An interpreter-based approach offers several benefits over code generation for machine learning inference on embedded devices:

Flexibility: Models can be updated in the field without recompiling the entire application.
Portability: The interpreter can be used to execute models on different target platforms without porting the code.
Memory efficiency: The interpreter can share code across multiple models, reducing memory usage.
Ease of development: Interpreters are easier to develop and maintain than code generators.

TensorFlow Lite Micro is a powerful and flexible framework for machine learning inference on embedded devices. Its interpreter-based approach offers several benefits over code generation, including flexibility, portability, memory efficiency, and ease of development.

7.8.2 Compiler-based

TinyEngine by is an ML inference framework designed specifically for resource-constrained microcontrollers. It employs several optimizations to enable high-accuracy neural network execution within the tight constraints of memory, compute, and storage on microcontrollers (Lin et al. 2020).

While inference frameworks like TFLite Micro use interpreters to execute the neural network graph dynamically at runtime, this adds significant overhead in terms of memory usage to store metadata, interpretation latency, and lack of optimizations, although TFLite argues that the overhead is small. TinyEngine eliminates this overhead by employing a code generation approach. During compilation, it analyzes the network graph and generates specialized code to execute just that model. This code is natively compiled into the application binary, avoiding runtime interpretation costs.

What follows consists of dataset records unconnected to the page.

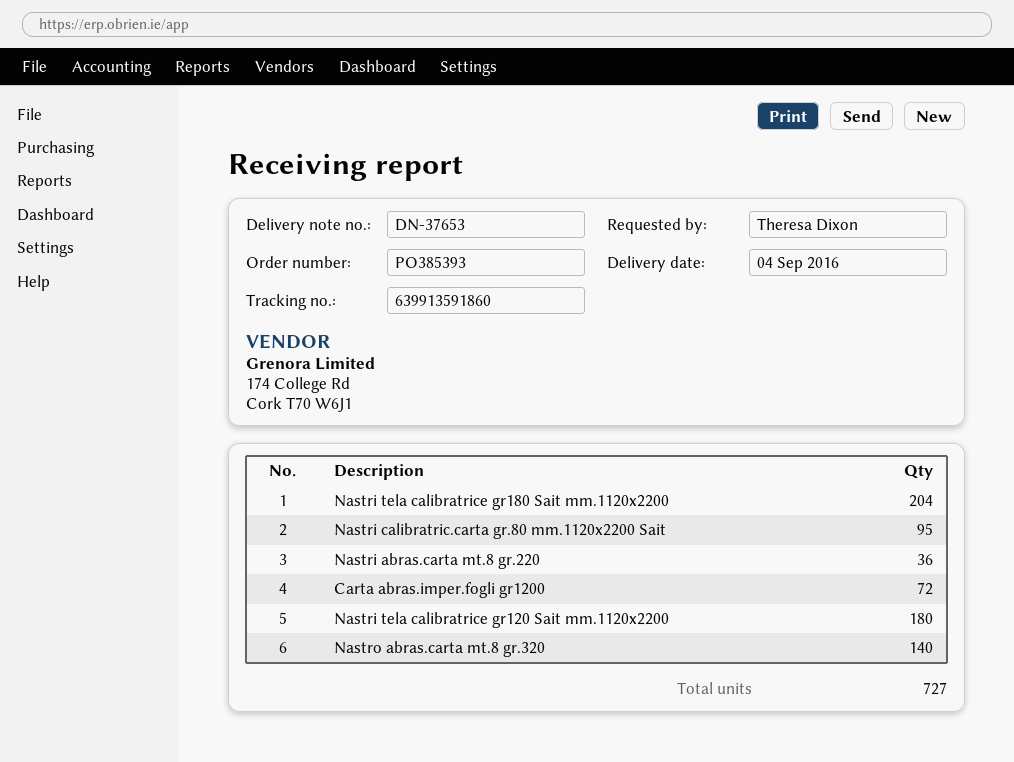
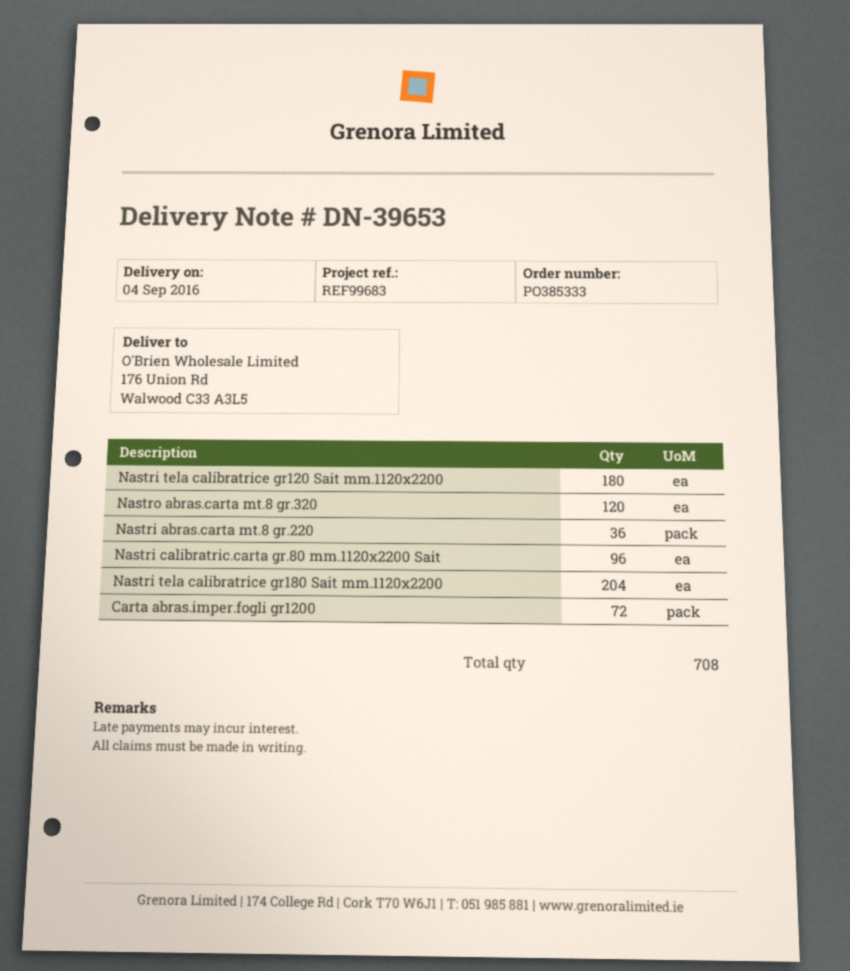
order number: PO385393 -> PO385333
delivery note number: DN-37653 -> DN-39653
Nastri calibratric.carta gr.80 mm.1120x2200 Sait: 95 -> 96
Nastro abras.carta mt.8 gr.320: 140 -> 120
total quantity: 727 -> 708

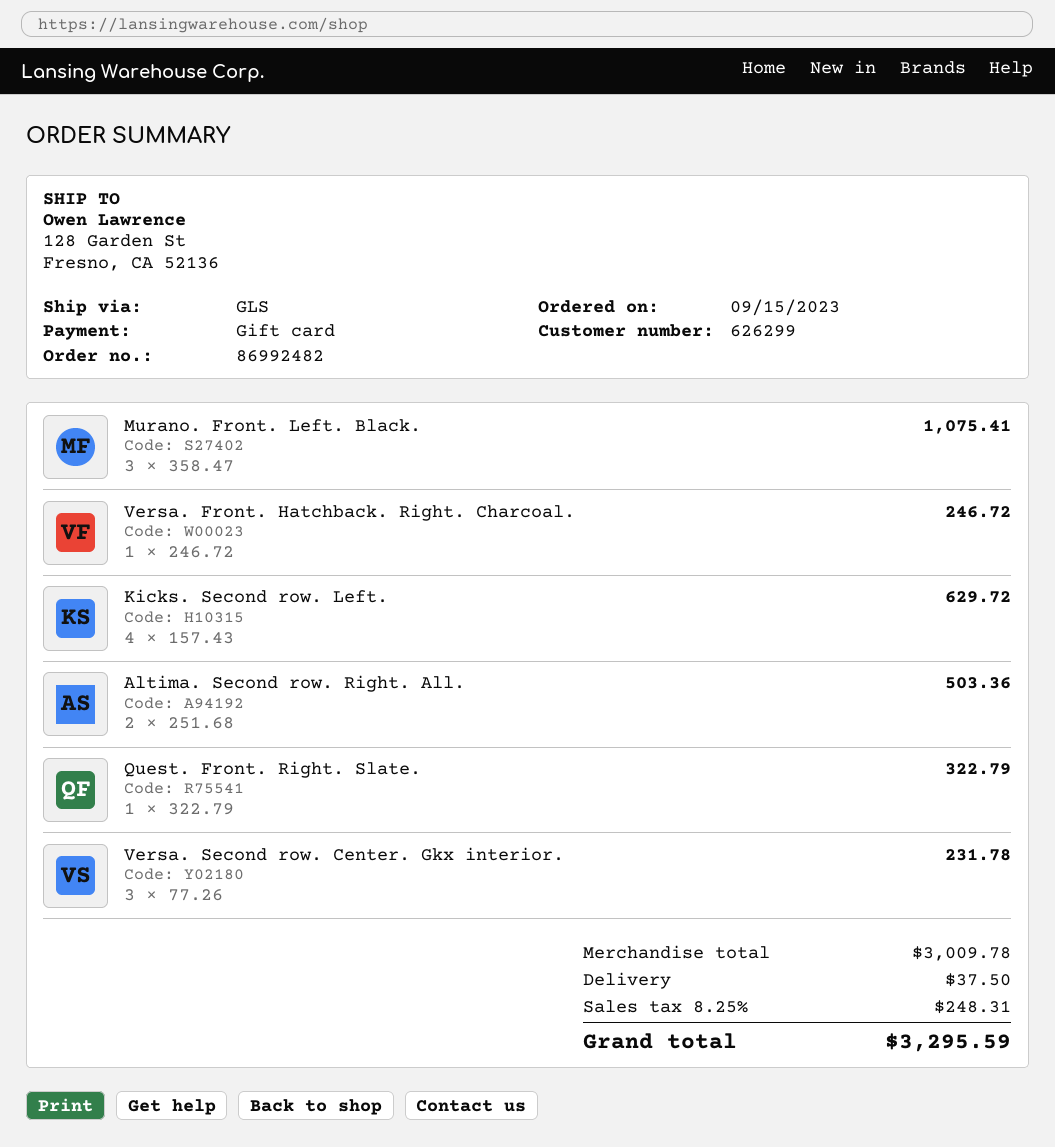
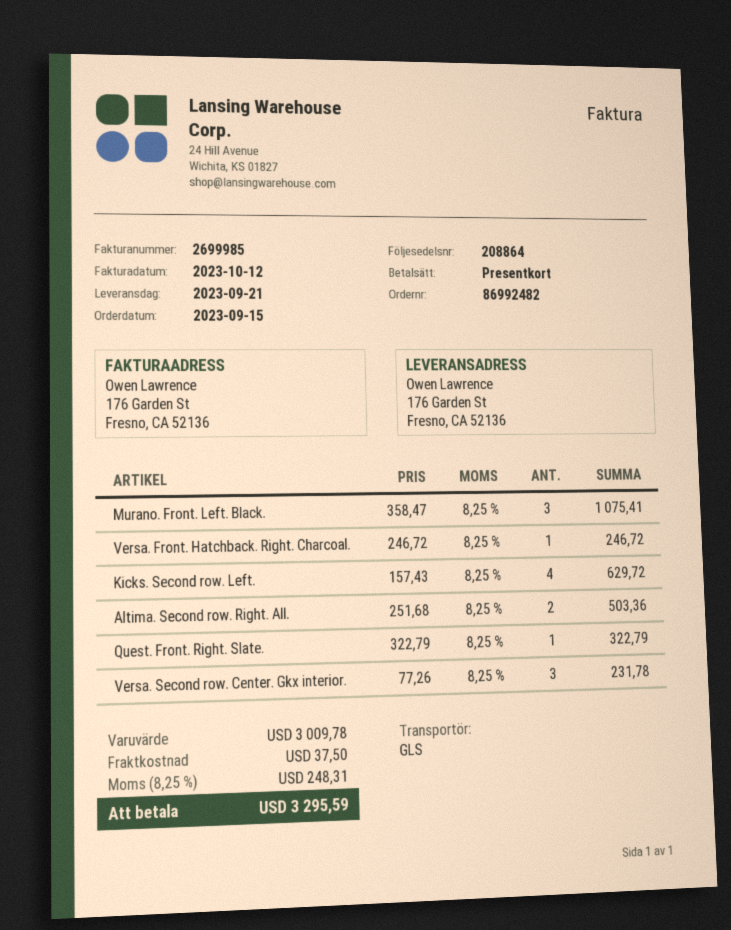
ship to: 128 Garden St, Fresno, CA 52136 -> 176 Garden St, Fresno, CA 52136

Conventional ML frameworks schedule memory per layer, trying to minimize usage for each layer separately. TinyEngine does model-level scheduling instead, analyzing memory usage across layers. It allocates a common buffer size based on the max memory needs of all layers. This buffer is then shared efficiently across layers to increase data reuse.

TinyEngine also specializes the kernels for each layer through techniques like tiling, unrolling, and fusing operators. For example, it will generate unrolled compute kernels with the exact number of loops needed for a 3x3 or 5x5 convolution. These specialized kernels extract maximum performance from the microcontroller hardware. It uses depthwise convolutions that are optimized to minimize memory allocations by computing each channel's output in-place over the input channel data. This technique exploits the channel-separable nature of depthwise convolutions to reduce peak memory size.

Similar to TFLite Micro, the compiled TinyEngine binary only includes ops needed for a specific model rather than all possible operations. This results in a very small binary footprint, keeping code size low for memory-constrained devices.

One difference between TFLite Micro and TinyEngine is that the latter is co-designed with “TinyNAS,” an architecture search method for microcontroller models, similar to differential NAS for microcontrollers. The efficiency of TinyEngine allows exploring larger and more accurate models through NAS. It also provides feedback to TinyNAS on which models can fit within the hardware constraints.

Through all these various custom techniques like static compilation, model-based scheduling, specialized kernels, and co-design with NAS, TinyEngine enables high-accuracy deep learning inference within the tight resource constraints of microcontrollers.

7.8.3 Library

CMSIS-NN, standing for Cortex Microcontroller Software Interface Standard for Neural Networks, is a software library devised by ARM. It offers a standardized interface for deploying neural network inference on microcontrollers and embedded systems, with a particular focus on optimization for ARM Cortex-M processors (Lai, Suda, and Chandra 2018).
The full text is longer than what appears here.